This does not mean that a meritocracy is inherently immoral. (What would we want, a system where lack of talent, industry, and skill is rewarded?) But it does mean that for all the good it may produce, it is a system that can put real people at a real disadvantage in accessing the social and economic rewards deemed legitimate by the value system at its foundation; it is a system that needs a watchdog that calls for course corrections when the process whereby “the rising tide that lifts all boats” creates eddies and riptides that prevent people from weighing anchor and setting sail.

In his book The Righteous Mind, Jonathan Haidt contends that in the same way all the complex flavors of the world’s cuisines are composed of the tongue’s four basic tasting capacities—sweet, sour, salty, and bitter—the great diversity of moralities to which people ascribe are woven from the five basic “cognitive modules” with which we define and evaluate morality and justice.  Defined in terms of their antipodes, these modules are care/harm, fairness/cheating, loyalty/betrayal, authority/subversion, and sanctity/degradation.  Haidt names this Moral Foundations Theory.

One need not agree with Haidt’s thesis about the origins of these cognitive modules to see their utility as an interpretive grid.  In analyzing the political application of the theory, Haidt, who identifies himself as a liberal, discovered that those who measured as the most “liberal” registered highly in the care/harm and fairness/cheating categories but little to not at all in the other three.  Though caring and fairness were also the dominant categories for those who registered as the most “conservative,” people with these political leanings showed a near convergence with the other three concerns of loyalty, authority, and sanctity:

What this means is that if it seems that the proponents of Critical Theory are “tone deaf” to some of the moral concerns expressed by other, more “conservative” people, it is because they are.  For the “liberal” adherent of CT, the mere presence of inequity is all the proof needed that injustice is occurring.  Questions of whether people have demonstrated the social virtues of developing skills (that is, demonstrating loyalty to the system’s values) are largely not considered, or if they are, the need to do so is defined as part of the oppression inherent in “the system.”  Likewise, the need to “pay one’s dues,” which recognizes the system’s authority, is construed as more evidence of injustice rather than a period of necessary apprenticeship during which there is predicted inequity between those who have acquired the sought-after skills and resources and those currently acquiring them.  Finally, the need to exhibit sustained effort with or without immediate reward—the most sanctified value in a meritocracy—is despised most of all as the mechanism of systemic injustice because, although such effort generally yields overall improvement in the socio-economic position of a given class of people, there is no guarantee in any particular instance that the effort so exerted will result necessarily in equity.  The moral concerns of three of the five moral cognitive modules are not only temporarily bracketed to focus analysis on the issue of fairness, for the “liberal,” they quite literally do not register as things worthy of assessment and for the critical theorist, they are merely attempts to obfuscate the real issue, which is measurable equity.
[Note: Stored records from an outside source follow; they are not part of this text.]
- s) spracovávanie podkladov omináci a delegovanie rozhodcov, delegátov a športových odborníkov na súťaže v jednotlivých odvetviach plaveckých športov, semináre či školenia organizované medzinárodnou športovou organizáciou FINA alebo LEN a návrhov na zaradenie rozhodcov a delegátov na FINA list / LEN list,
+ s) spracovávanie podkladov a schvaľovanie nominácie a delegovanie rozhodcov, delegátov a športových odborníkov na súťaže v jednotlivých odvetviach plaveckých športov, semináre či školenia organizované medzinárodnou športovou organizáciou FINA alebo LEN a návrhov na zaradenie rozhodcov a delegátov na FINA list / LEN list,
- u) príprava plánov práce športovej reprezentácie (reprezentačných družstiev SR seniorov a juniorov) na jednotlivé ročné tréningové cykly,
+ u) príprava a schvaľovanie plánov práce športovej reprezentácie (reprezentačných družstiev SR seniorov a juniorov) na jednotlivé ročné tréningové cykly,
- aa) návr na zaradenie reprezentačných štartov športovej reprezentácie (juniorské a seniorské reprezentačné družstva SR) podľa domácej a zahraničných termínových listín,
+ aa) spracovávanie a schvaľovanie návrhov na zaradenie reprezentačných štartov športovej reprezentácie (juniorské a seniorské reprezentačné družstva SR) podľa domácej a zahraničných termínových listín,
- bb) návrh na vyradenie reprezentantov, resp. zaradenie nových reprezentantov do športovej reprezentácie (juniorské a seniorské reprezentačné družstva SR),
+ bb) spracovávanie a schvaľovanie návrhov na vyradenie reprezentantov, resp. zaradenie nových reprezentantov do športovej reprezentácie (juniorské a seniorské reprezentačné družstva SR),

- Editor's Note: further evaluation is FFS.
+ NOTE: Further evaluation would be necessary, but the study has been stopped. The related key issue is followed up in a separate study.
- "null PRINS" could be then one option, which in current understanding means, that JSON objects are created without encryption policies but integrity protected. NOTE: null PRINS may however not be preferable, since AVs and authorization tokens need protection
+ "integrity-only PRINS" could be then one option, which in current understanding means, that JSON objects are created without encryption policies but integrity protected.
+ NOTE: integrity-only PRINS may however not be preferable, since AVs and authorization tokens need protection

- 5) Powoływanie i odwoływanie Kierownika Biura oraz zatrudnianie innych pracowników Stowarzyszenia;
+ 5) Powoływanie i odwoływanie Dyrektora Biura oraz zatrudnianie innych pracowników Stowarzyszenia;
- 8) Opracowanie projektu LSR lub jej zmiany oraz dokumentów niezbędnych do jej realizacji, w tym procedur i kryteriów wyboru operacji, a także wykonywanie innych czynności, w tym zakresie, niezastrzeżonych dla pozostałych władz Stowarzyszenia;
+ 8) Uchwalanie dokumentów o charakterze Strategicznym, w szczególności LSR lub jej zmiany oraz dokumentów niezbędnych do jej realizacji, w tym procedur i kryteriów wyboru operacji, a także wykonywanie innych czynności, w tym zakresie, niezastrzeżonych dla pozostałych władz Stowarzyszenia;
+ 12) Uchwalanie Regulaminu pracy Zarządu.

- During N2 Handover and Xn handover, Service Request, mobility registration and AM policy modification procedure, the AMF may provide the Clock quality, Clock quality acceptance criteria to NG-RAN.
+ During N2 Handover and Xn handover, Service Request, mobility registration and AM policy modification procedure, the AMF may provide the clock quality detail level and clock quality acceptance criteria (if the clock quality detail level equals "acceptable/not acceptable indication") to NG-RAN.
Moreover, the proponent of Critical Theory does not need to provide measurable criteria whereby to evaluate the claims of their analysis.  The existence of the inequity natural to and predicted by a system that rewards merit is the prima facie evidence that revolution is needed.  Whether the proposed system could actually create the desired equity and whether that equity would be balanced with other moral concerns  (everyone living in social and/or economic squalor is, after all, a type of equality) need not be seriously contemplated, because the only value in view is equity, which is defined as fairness that provides the necessary care for everybody.

This is how these critics can be right about what is wrong (that is, in Critical Race Theory, the form of CT most affecting the life of the Church at present, racial inequities), but so wrong about what would put these wrongs right; their theories are not based upon a morality with a complex enough palate, capable of fine enough distinctions.

Eschatology and Anthropology

This is also in part why Critical Theory is a comprehensive worldview; in merely noting inequity, it believes that it has accounted for all the most significant moral variables—the only ones that count.  It must then flatten all human experience into the narrow interpretive grid it deems the only valid one.

Four Fundamental Questions

The late Ravi Zacharias helpfully delineated at least four fundamental questions of human life to which any worldview must propose an answer: human origin, meaning, morality, and destiny.  Because of the 1925 “Scopes Monkey Trial,” the issue of origins has dominated the intellectual landscape of the Western Church for the last 100 or so years.  First, it dominated the popular imagination as “yet another case” of backward religionists resisting reason’s inevitable march of progress in accord with the Enlightenment’s self-narration.  (Yes, this was first. Scopes deliberately implicated himself so that a trial would need to be held and Darrow deliberately had the trial played out by a sympathetic urbane media in the court of public opinion as part of his legal strategy.)  The attempts to condemn Intelligent Design as veiled religious dogma are the intellectual descendants of that controversy.  Secondly, it precipitated a growing crisis within the Church between Fundamentalists and Modernists, who believed a dating of the age of the earth to greater than 7,000 years was congruent with orthodox Biblical interpretation.  The inheritors of that dispute are the Young Earth versus Old Earth Creationist debates of today.[2] 

“Your theology can never be better than your anthropology,” was one of the favorite axioms my Prophets professor in seminary passed on to us from his mentor.  Of course, being self-consciously orthodox, I thought that axiom got it exactly backward; our theology—specifically our Christology and soteriology—necessarily defines our understanding of human nature, so our anthropology can never be better than our theology.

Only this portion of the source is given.